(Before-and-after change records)

┌──

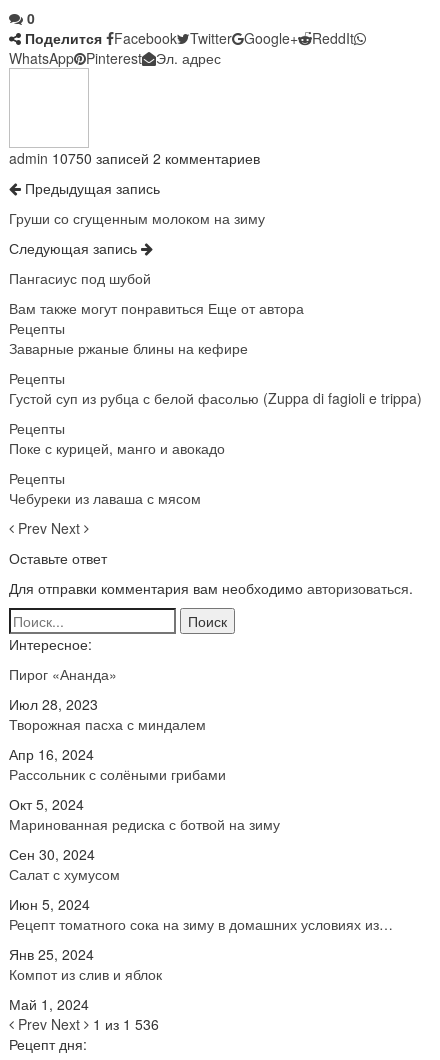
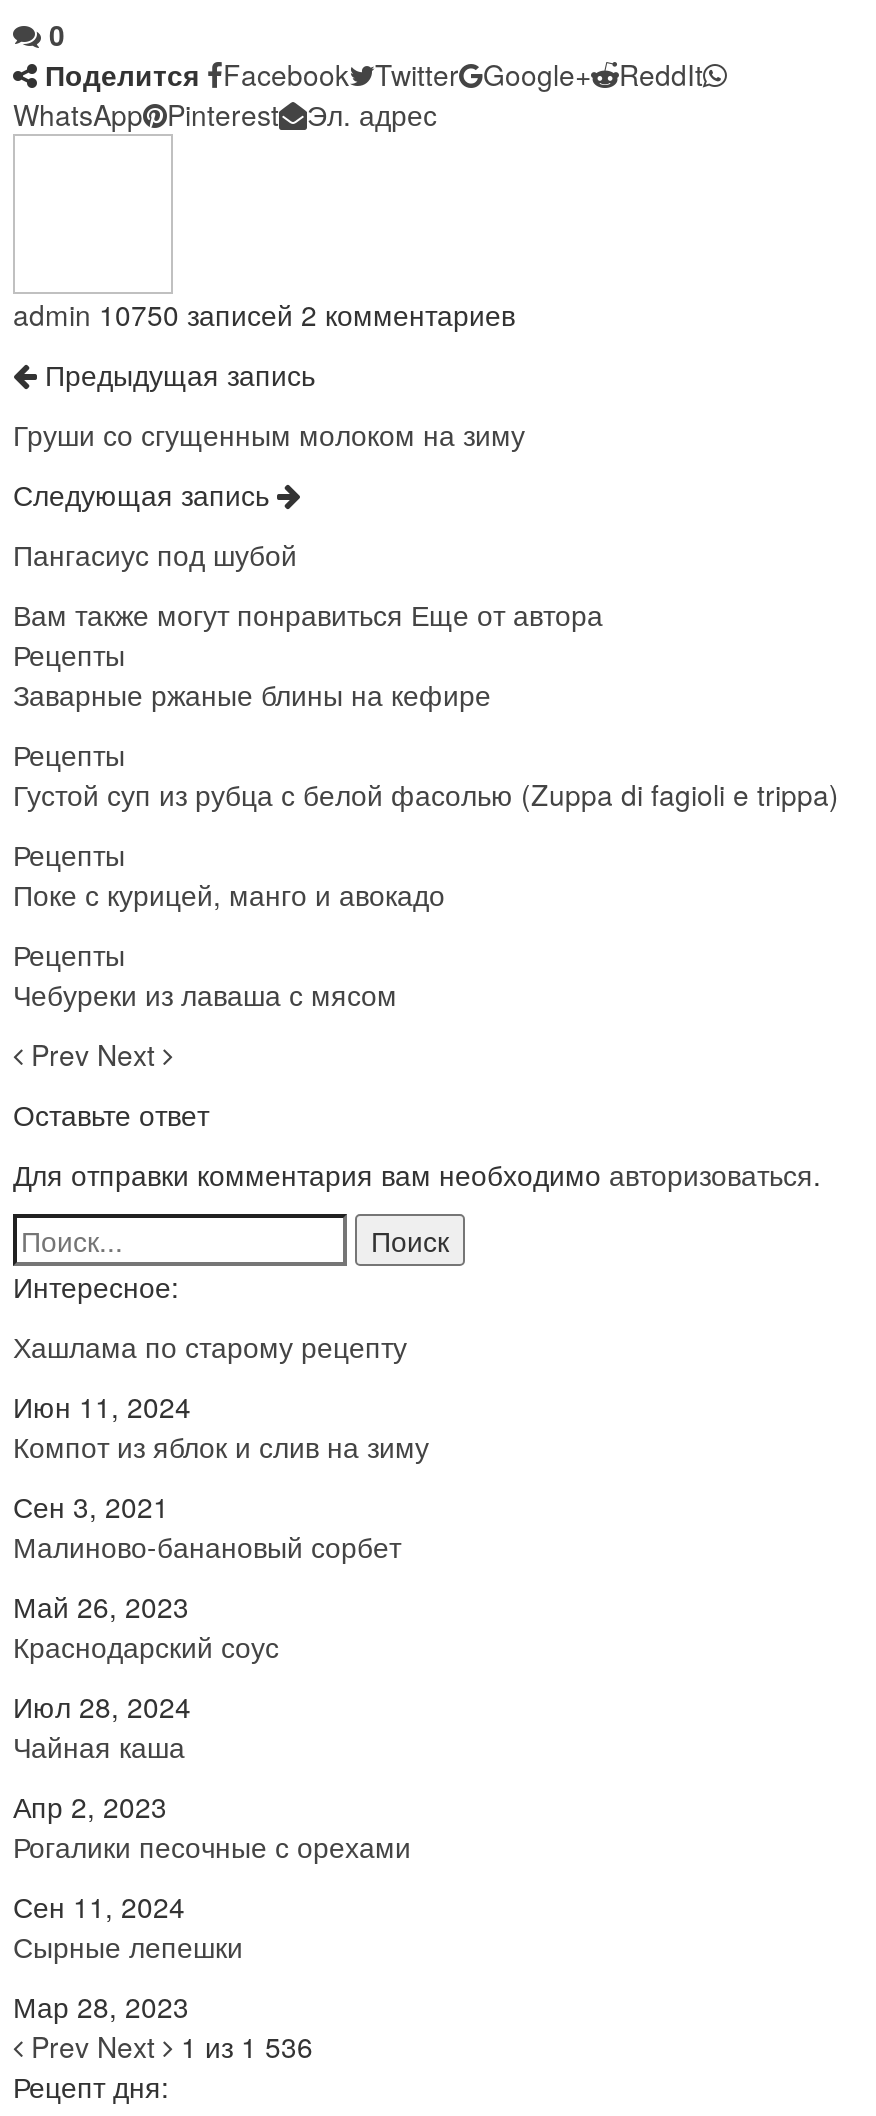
- Пирог «Ананда»
+ Хашлама по старому рецепту

- Июл 28, 2023
- Творожная пасха с миндалем
+ Июн 11, 2024
+ Компот из яблок и слив на зиму

- Апр 16, 2024
- Рассольник с солёными грибами
+ Сен 3, 2021
+ Малиново-банановый сорбет

- Окт 5, 2024
- Маринованная редиска с ботвой на зиму
+ Май 26, 2023
+ Краснодарский соус

- Сен 30, 2024
- Салат с хумусом
+ Июл 28, 2024
+ Чайная каша

- Июн 5, 2024
- Рецепт томатного сока на зиму в домашних условиях из…
+ Апр 2, 2023
+ Рогалики песочные с орехами

- Янв 25, 2024
- Компот из слив и яблок
+ Сен 11, 2024
+ Сырные лепешки

- Май 1, 2024
+ Мар 28, 2023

└──

» **Your objective**:
In the records above, find the line containing "- Маринованная редиска с ботвой на зиму" and output every line from the first through that one, exactly, omitting pictures.

» **Response below**:
- Пирог «Ананда»
+ Хашлама по старому рецепту

- Июл 28, 2023
- Творожная пасха с миндалем
+ Июн 11, 2024
+ Компот из яблок и слив на зиму

- Апр 16, 2024
- Рассольник с солёными грибами
+ Сен 3, 2021
+ Малиново-банановый сорбет

- Окт 5, 2024
- Маринованная редиска с ботвой на зиму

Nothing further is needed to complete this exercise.